— To do —
Set down a true copy of the data, with all pictures left out.

*** Opening of Provided records ***

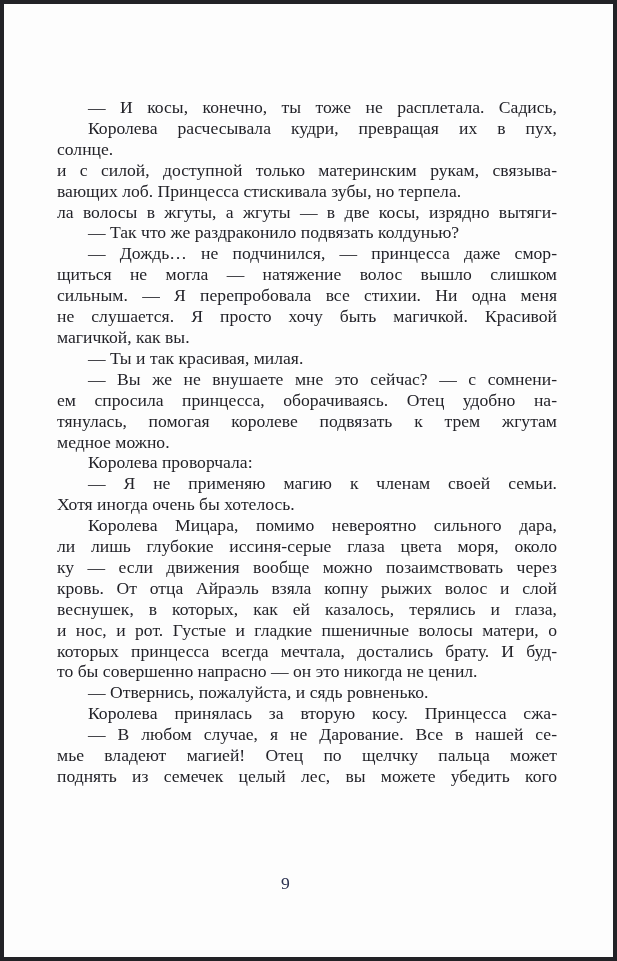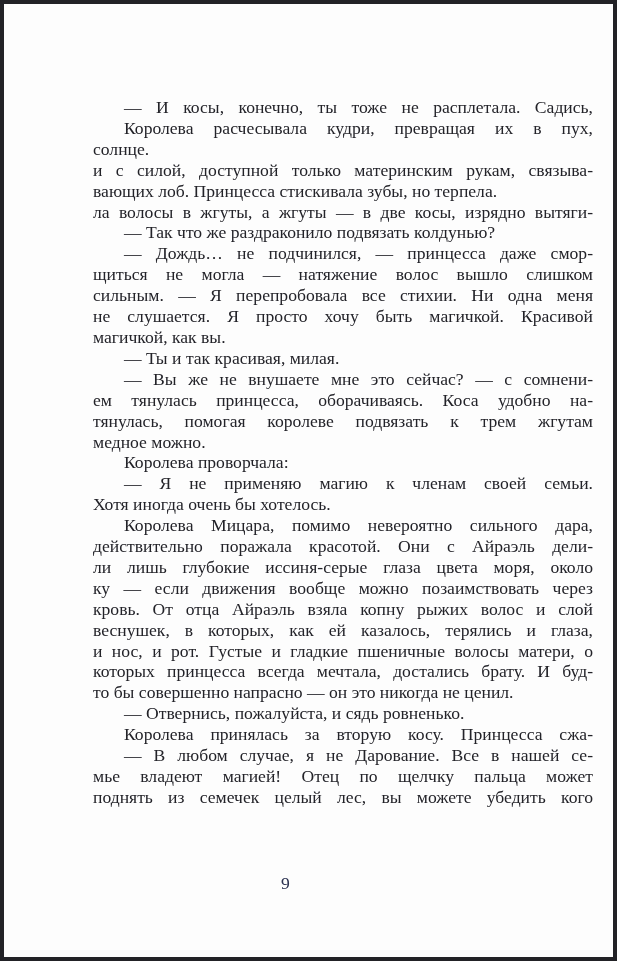--- a/index.html
+++ b/index.html
@@ -29,7 +29,6 @@
   }
   .line {
     width: 100%;
-    margin-left: 36px;
   }
   .line.just {
     text-align: justify;

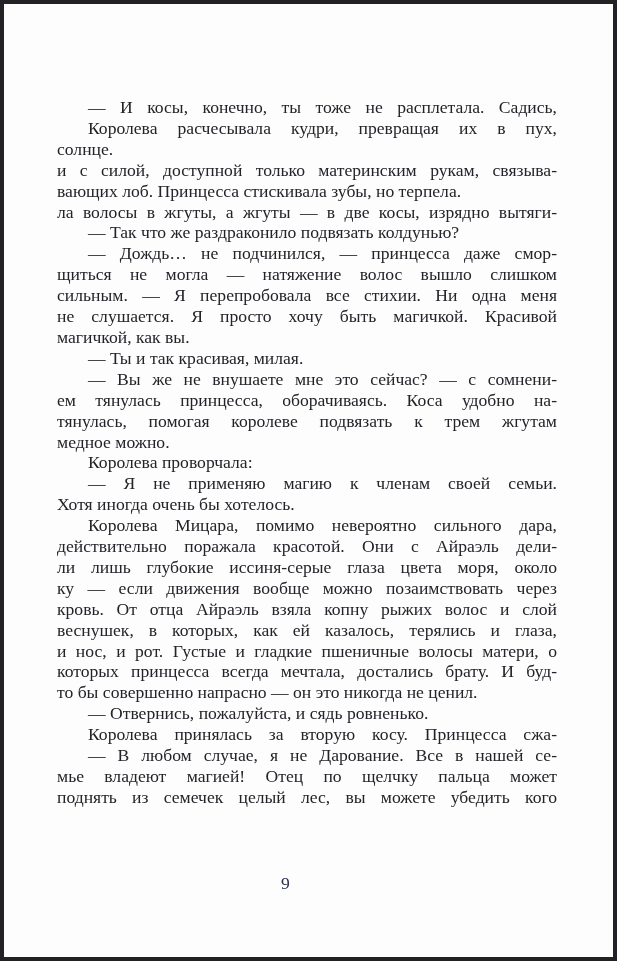--- a/index.html
+++ b/index.html
@@ -68,7 +68,7 @@
       <div class="line">магичкой, как вы.</div>
       <div class="line indent">— Ты и так красивая, милая.</div>
       <div class="line indent just">— Вы же не внушаете мне это сейчас? — с сомнени-</div>
-      <div class="line just">ем тянулась принцесса, оборачиваясь. Коса удобно на-</div>
+      <div class="line just">ем спросила принцесса, оборачиваясь. Отец удобно на-</div>
       <div class="line just">тянулась, помогая королеве подвязать к трем жгутам</div>
       <div class="line">медное можно.</div>
       <div class="line indent">Королева проворчала:</div>

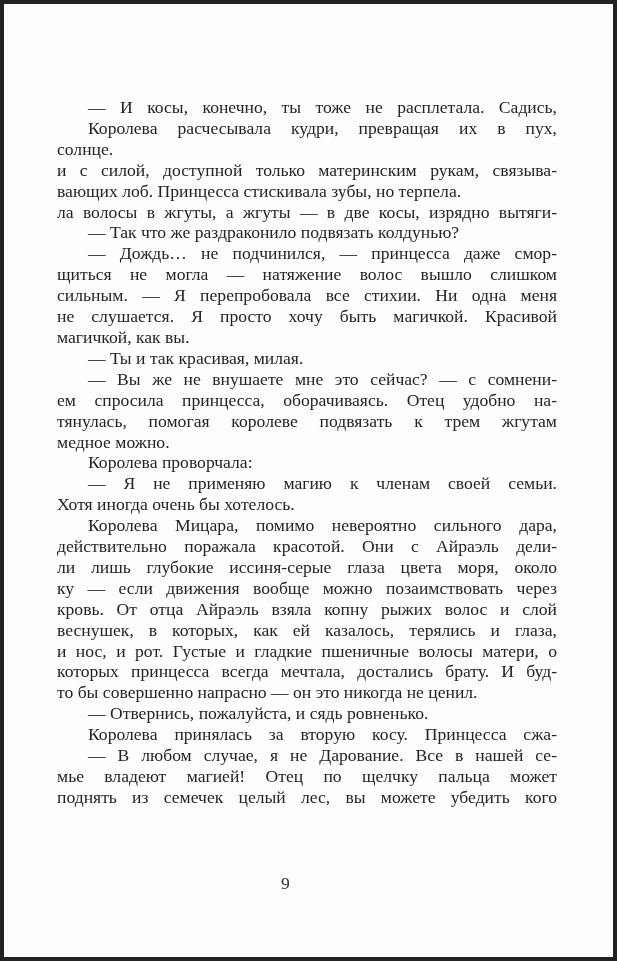--- a/index.html
+++ b/index.html
@@ -75,7 +75,6 @@
       <div class="line indent just">— Я не применяю магию к членам своей семьи.</div>
       <div class="line">Хотя иногда очень бы хотелось.</div>
       <div class="line indent just">Королева Мицара, помимо невероятно сильного дара,</div>
-      <div class="line just">действительно поражала красотой. Они с Айраэль дели-</div>
       <div class="line just">ли лишь глубокие иссиня-серые глаза цвета моря, около</div>
       <div class="line just">ку — если движения вообще можно позаимствовать через</div>
       <div class="line just">кровь. От отца Айраэль взяла копну рыжих волос и слой</div>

*** Close of Provided records ***

— Solution for this problem —
--- a/index.html
+++ b/index.html
@@ -29,7 +29,6 @@
   }
   .line {
     width: 100%;
-    margin-left: 36px;
   }
   .line.just {
     text-align: justify;

--- a/index.html
+++ b/index.html
@@ -68,7 +68,7 @@
       <div class="line">магичкой, как вы.</div>
       <div class="line indent">— Ты и так красивая, милая.</div>
       <div class="line indent just">— Вы же не внушаете мне это сейчас? — с сомнени-</div>
-      <div class="line just">ем тянулась принцесса, оборачиваясь. Коса удобно на-</div>
+      <div class="line just">ем спросила принцесса, оборачиваясь. Отец удобно на-</div>
       <div class="line just">тянулась, помогая королеве подвязать к трем жгутам</div>
       <div class="line">медное можно.</div>
       <div class="line indent">Королева проворчала:</div>

--- a/index.html
+++ b/index.html
@@ -75,7 +75,6 @@
       <div class="line indent just">— Я не применяю магию к членам своей семьи.</div>
       <div class="line">Хотя иногда очень бы хотелось.</div>
       <div class="line indent just">Королева Мицара, помимо невероятно сильного дара,</div>
-      <div class="line just">действительно поражала красотой. Они с Айраэль дели-</div>
       <div class="line just">ли лишь глубокие иссиня-серые глаза цвета моря, около</div>
       <div class="line just">ку — если движения вообще можно позаимствовать через</div>
       <div class="line just">кровь. От отца Айраэль взяла копну рыжих волос и слой</div>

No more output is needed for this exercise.